- Provided records:
⟨
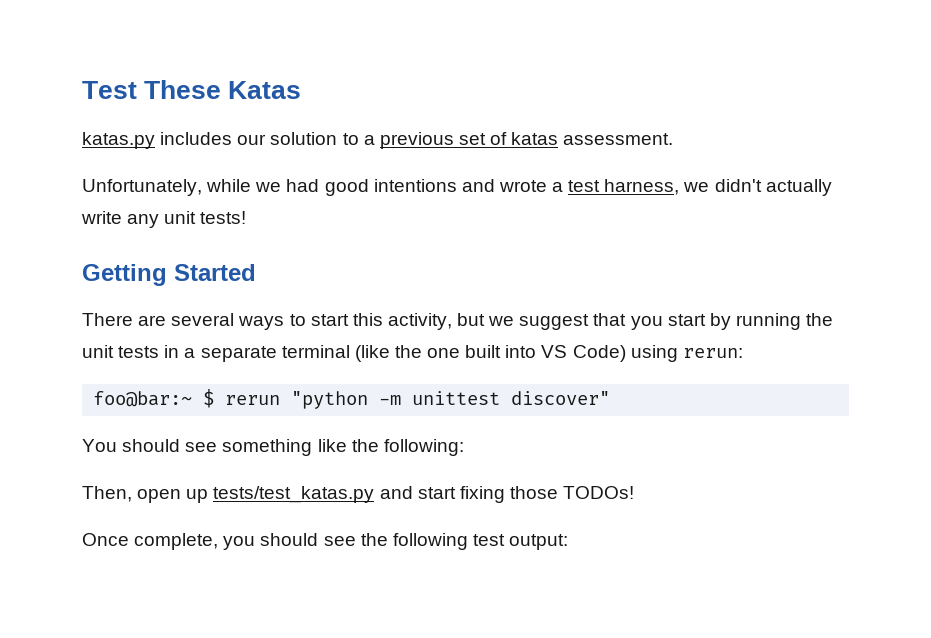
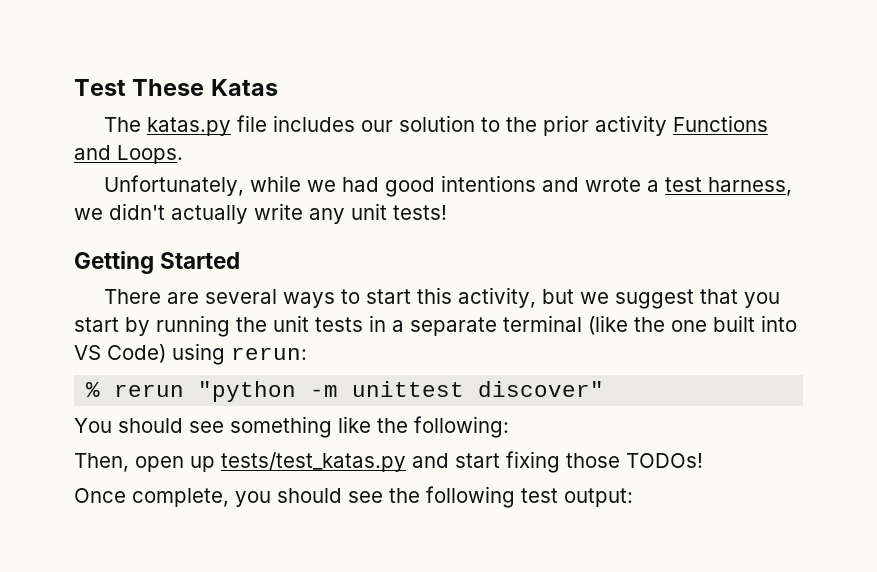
[82,132,155,149] katas.py -> [104,115,268,136] The katas.py file
[363,132,674,149] a previous set of katas assessment. -> [506,115,769,136] [74,145,183,164] the prior activity Functions and Loops.
[93,389,215,408] foo@bar:~ $ -> [86,382,101,397] %

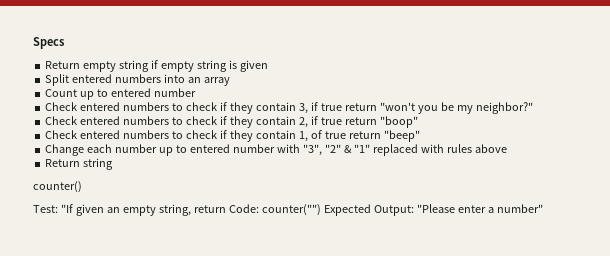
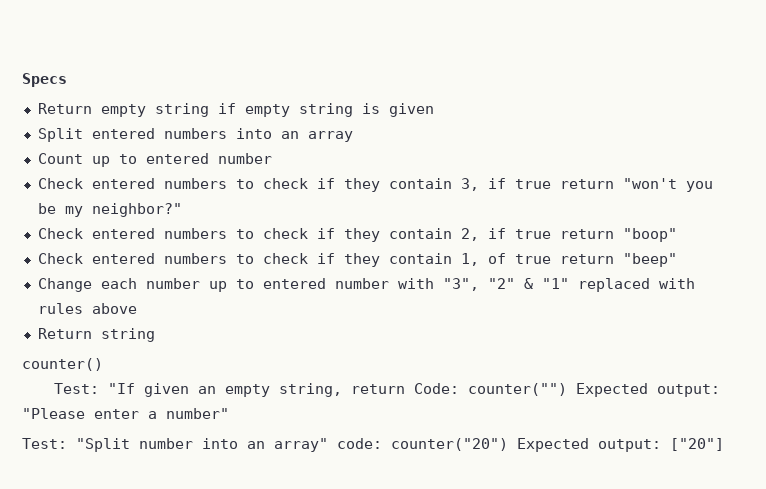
[373,205,414,216] Output: -> [656,384,720,397] output:
(543, 208) none -> [22,438,724,452] // Test: "Split number into an array" code: counter("20") Expected output: ["20"]

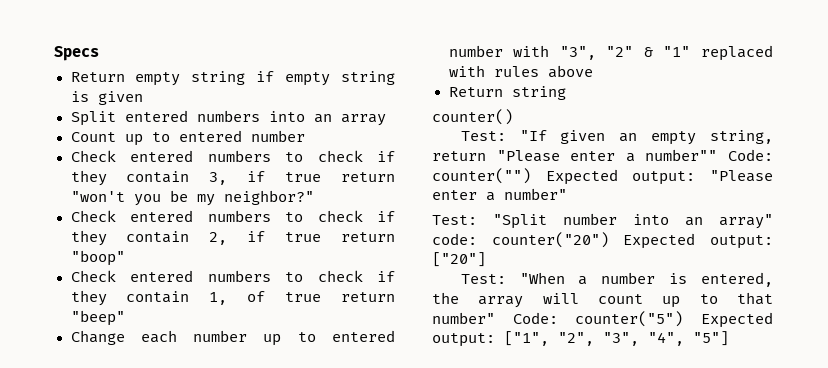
(405, 389) none -> [496,149,718,162] "Please enter a number""
(724, 444) none -> [460,272,773,287] [432,292,773,308] [432,311,773,328] [432,331,729,347] // Test: "When a number is entered, the array will count up to that number" Code: counter("5") Expected output: ["1", "2", "3", "4", "5"]

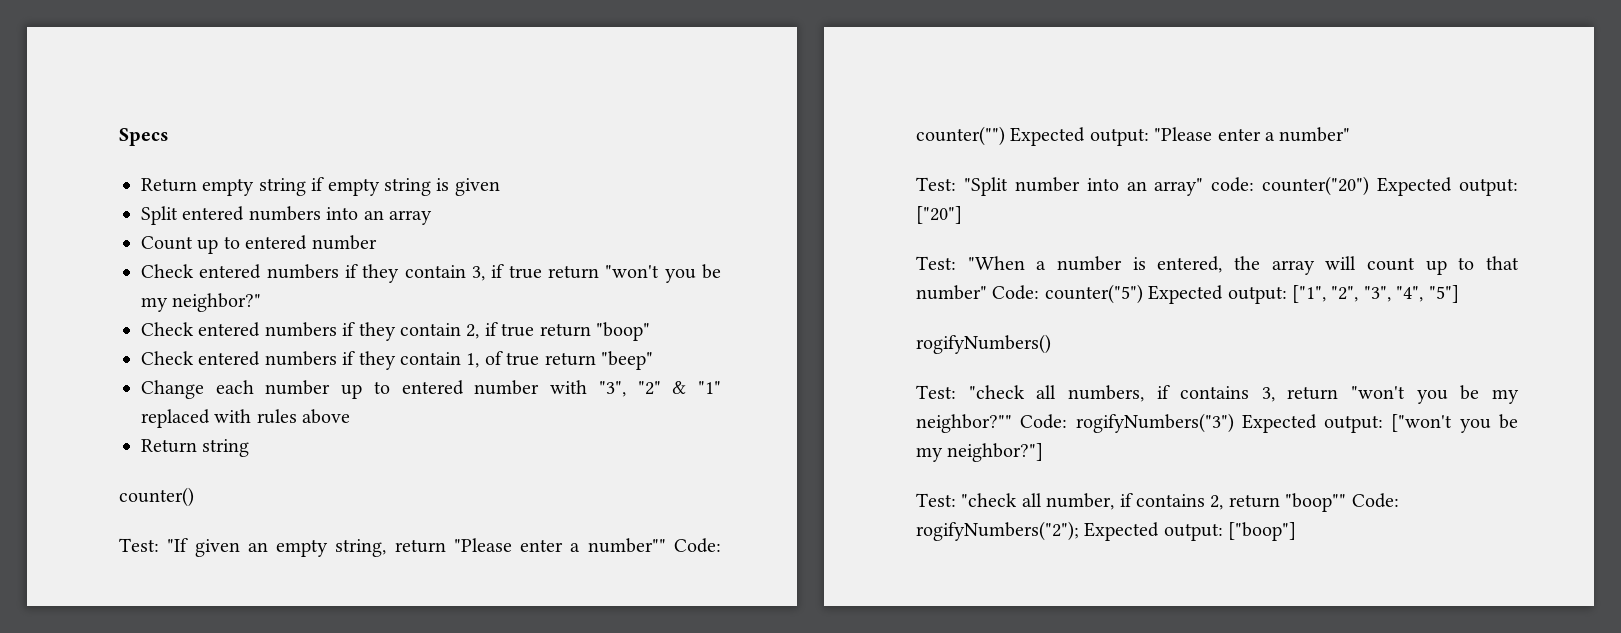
[285,150,363,162] to check -> (339, 271) none
[285,210,363,222] to check -> (337, 329) none
[285,270,363,282] to check -> (337, 358) none
(729, 338) none -> [916,334,1051,354] [916,385,1519,404] [916,413,1518,433] [916,443,1044,462] [916,493,1399,512] [916,521,1297,541] // rogifyNumbers() // Test: "check all numbers, if contains 3, return "won't you be my neighbor?"" Code: rogifyNumbers("3") Expected output: ["won't you be my neighbor?"] // Test: "check all number, if contains 2, return "boop"" Code: rogifyNumbers("2"); Expected output: ["boop"]

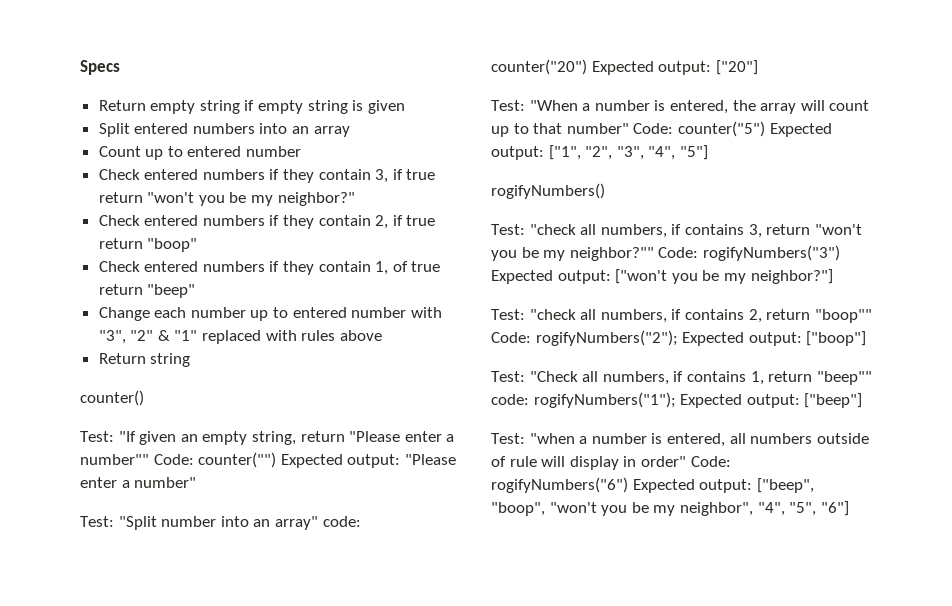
[1046,493,1115,510] number, -> [600,309,667,323] numbers,
(1297, 531) none -> [491,371,872,385] [491,392,863,408] [491,433,869,447] [491,456,731,470] [491,477,814,493] [491,501,849,516] // Test: "Check all numbers, if contains 1, return "beep"" code: rogifyNumbers("1"); Expected output: ["beep"] // Test: "when a number is entered, all numbers outside of rule will display in order" Code: rogifyNumbers("6") Expected output: ["beep", "boop", "won't you be my neighbor", "4", "5", "6"]

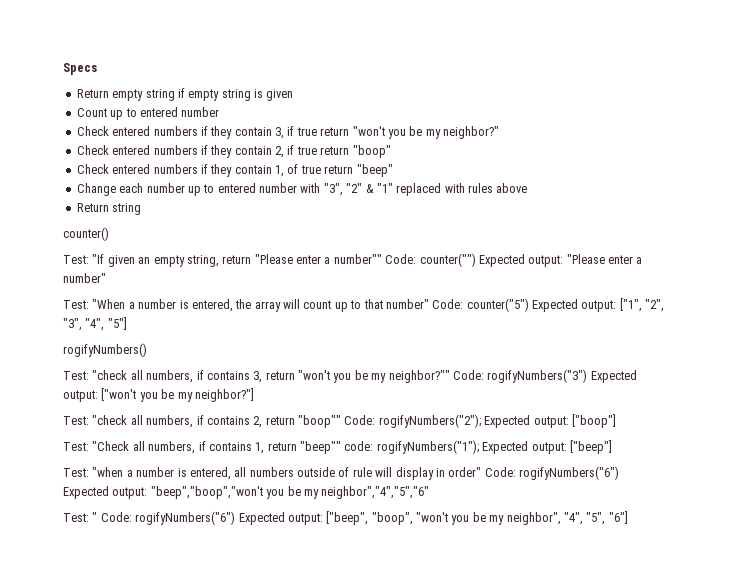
[98,123,350,137] // Split entered numbers into an array -> (294, 95) none
[80,516,361,530] [491,59,758,75] // Test: "Split number into an array" code: counter("20") Expected output: ["20"] -> (106, 278) none
(753, 486) none -> [150,486,430,499] [63,511,323,525] "beep","boop","won't you be my neighbor","4","5","6" // Test: " Code: rogifyNumbers("6") Expected output:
⟩
- Work instructions: Wherever the line holding "[285,210,363,222] to check -> (337, 329) none" falls in the entries above, copy exactly from it through the line holding "[285,270,363,282] to check -> (337, 358) none", inclusive, and add nothing.

- Output of the exercise:
[285,210,363,222] to check -> (337, 329) none
[285,270,363,282] to check -> (337, 358) none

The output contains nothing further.